Baseline characteristics of subjects.
| Male | Female | P value | |
|---|---|---|---|
| No. of subjects | 786 | 825 | |
| Age (years) | 32.5 ± 5.5 | 30.7 ± 6.1 | <0.001 |
| Weight (kg) | 63.9 ± 12.4 | 51.0 ± 9.0 | <0.001 |
| Height (cm) | 168.8 ± 5.8 | 158.0 ± 5.0 | <0.001 |
| BMI (kg/m2) | 22.4 ± 3.9 | 20.4 ± 3.2 | <0.001 |
| Body composition measures | |||
| Whole-body LM (kg) | 47.6 ± 6.0 | 33.0 ± 4.1 | <0.001 |
| LMI (kg/m2) | 16.7 ± 1.7 | 13.2 ± 1.4 | <0.001 |
| Whole-body FM (kg) | 13.7 ± 7.6 | 15.8 ± 6.1 | <0.001 |
| FMI (kg/m2) | 4.8 ± 2.6 | 6.3 ± 2.3 | <0.001 |
| Fat% | 20.2 ± 8.3 | 30.2 ± 6.8 | <0.001 |
| A/G FMR | 0.57 ± 0.17 | 0.40 ± 0.10 | <0.001 |
| Trunk/legs FMR | 1.99 ± 0.62 | 1.43 ± 0.33 | <0.001 |
| Bone mineral density (g/cm2) | |||
| Whole body | 1.105 ± 0.109 | 1.068 ± 0.918 | <0.001 |
| Lumbar spine | 1.114 ± 0.162 | 1.118 ± 0.145 | 0.588 |
| Femoral neck | 0.921 ± 0.140 | 0.905 ± 0.123 | 0.019 |
| Total hip | 0.941 ± 0.150 | 0.928 ± 0.131 | 0.078 |
| Current smoker (%) | 18% | 4% | <0.001 |
| Current alcohol user (%) | 15% | 3% | <0.001 |
Note: values are presented as number, mean ± standard deviation, or percentage. LM: lean mass; LMI: lean mass index; FM: fat mass; FMI: fat mass index; Fat%: percentage of body fat mass; A/G FMR: android to gynoid fat mass ratio. P value was determined by the unpaired-sample t-tests or chi-squared test.

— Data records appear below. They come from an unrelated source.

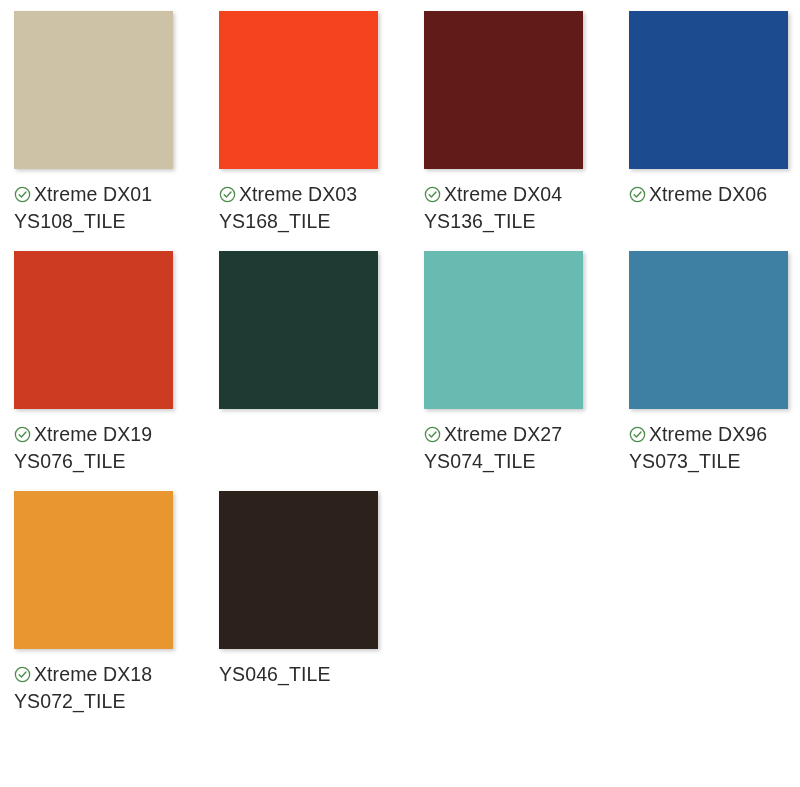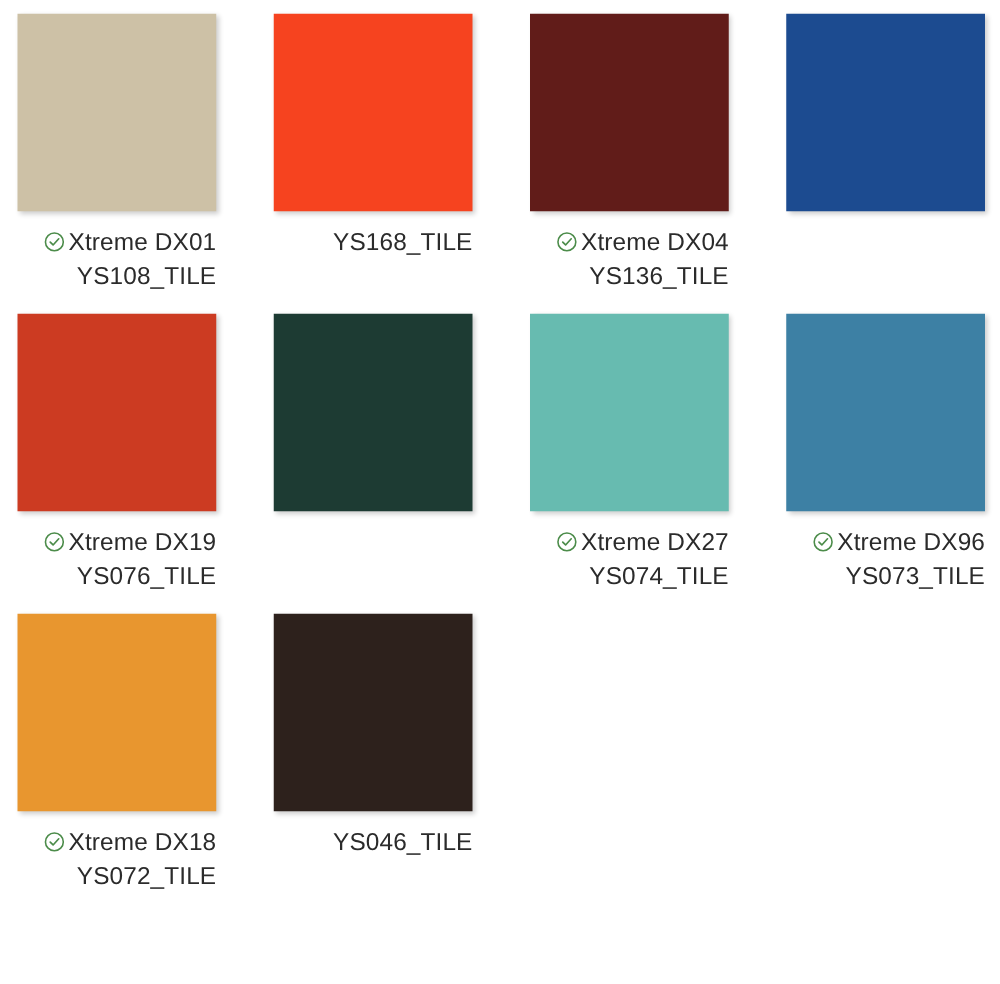"Xtreme DX01" .swatch-caption { text-align: right -> left }
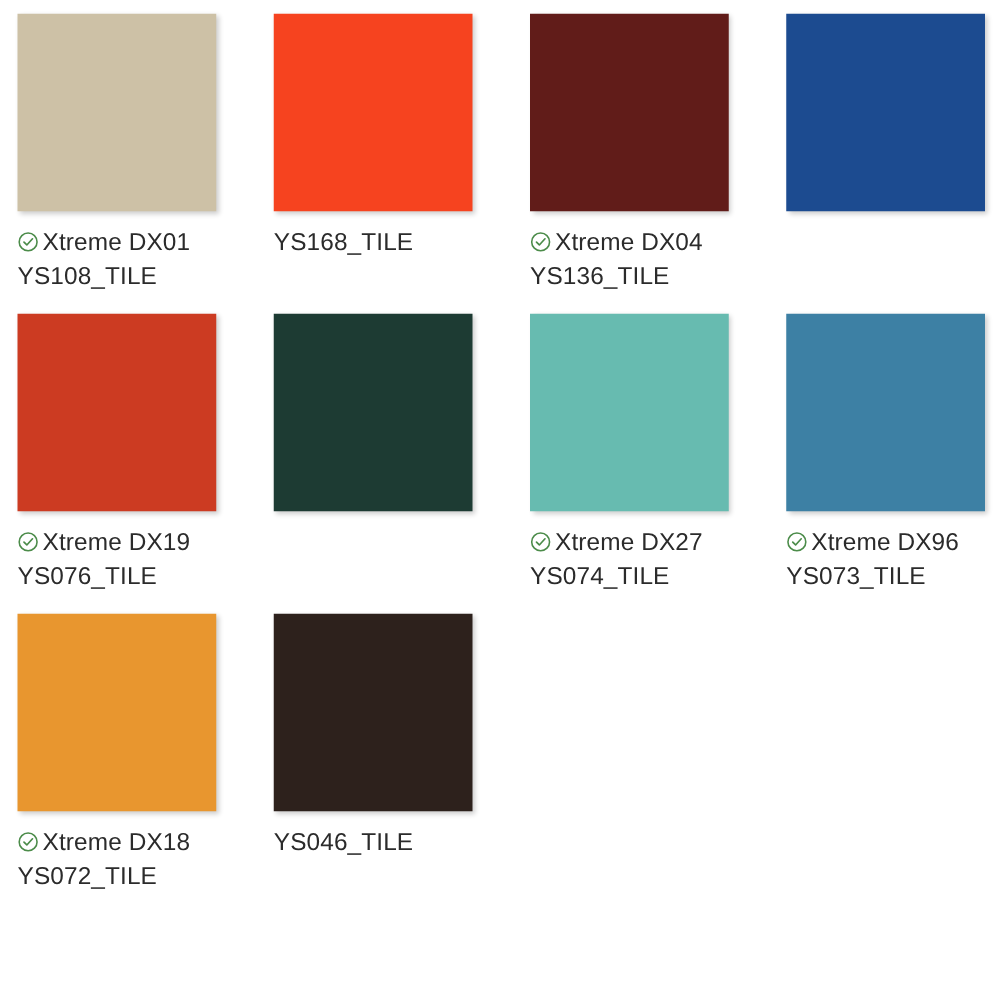"Xtreme DX03" span.caption-line1 { html: none -> <span> <span> <svg> <circle></circle> <path></path> </svg> </span><span>Xtreme DX03</span> </span> }
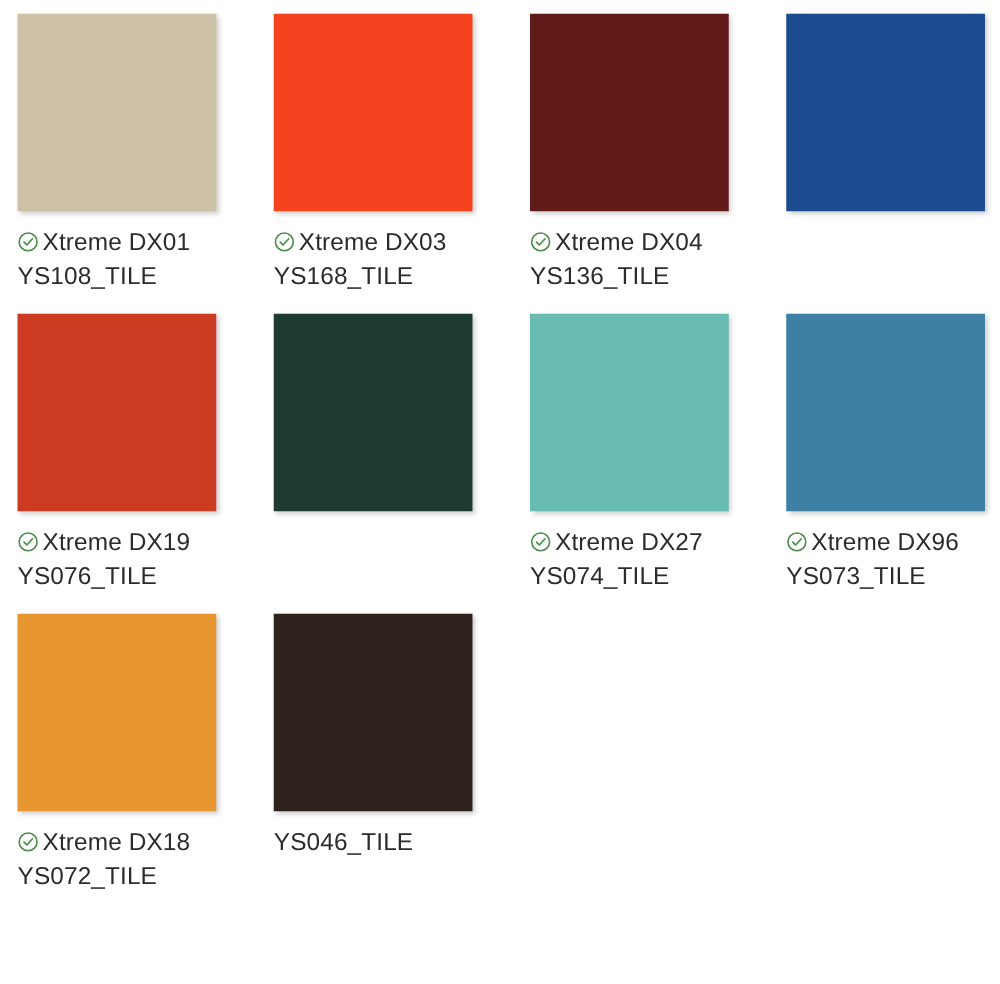"Xtreme DX06" span.caption-line1 { html: none -> <span> <span> <svg> <circle></circle> <path></path> </svg> </span><span>Xtreme DX06</span> </span> }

3.2. Correlation Analyses between Body Composition and BMD
The correlation coefficients between age, height, weight, BMI, body composition, and each BMD aspect are provided in Table 2. The correlation analyses suggest that weight, height, BMI, whole-body LM and FM, and body FM% had positive correlations with the whole-body, LS, FN, and TH BMDs in both males and females. The results also revealed that age was positively correlated with whole-body and each BMD area in females and whole-body BMD in males. However, a negative correlation was observed between age and FN BMD in males. A/G FMR showed positive correlations with whole-body, LS, FN, and TH BMD in males but not in females.
Table 2.
Pearson's correlation between BMD at different skeletal sites with other parameters in the male and female groups.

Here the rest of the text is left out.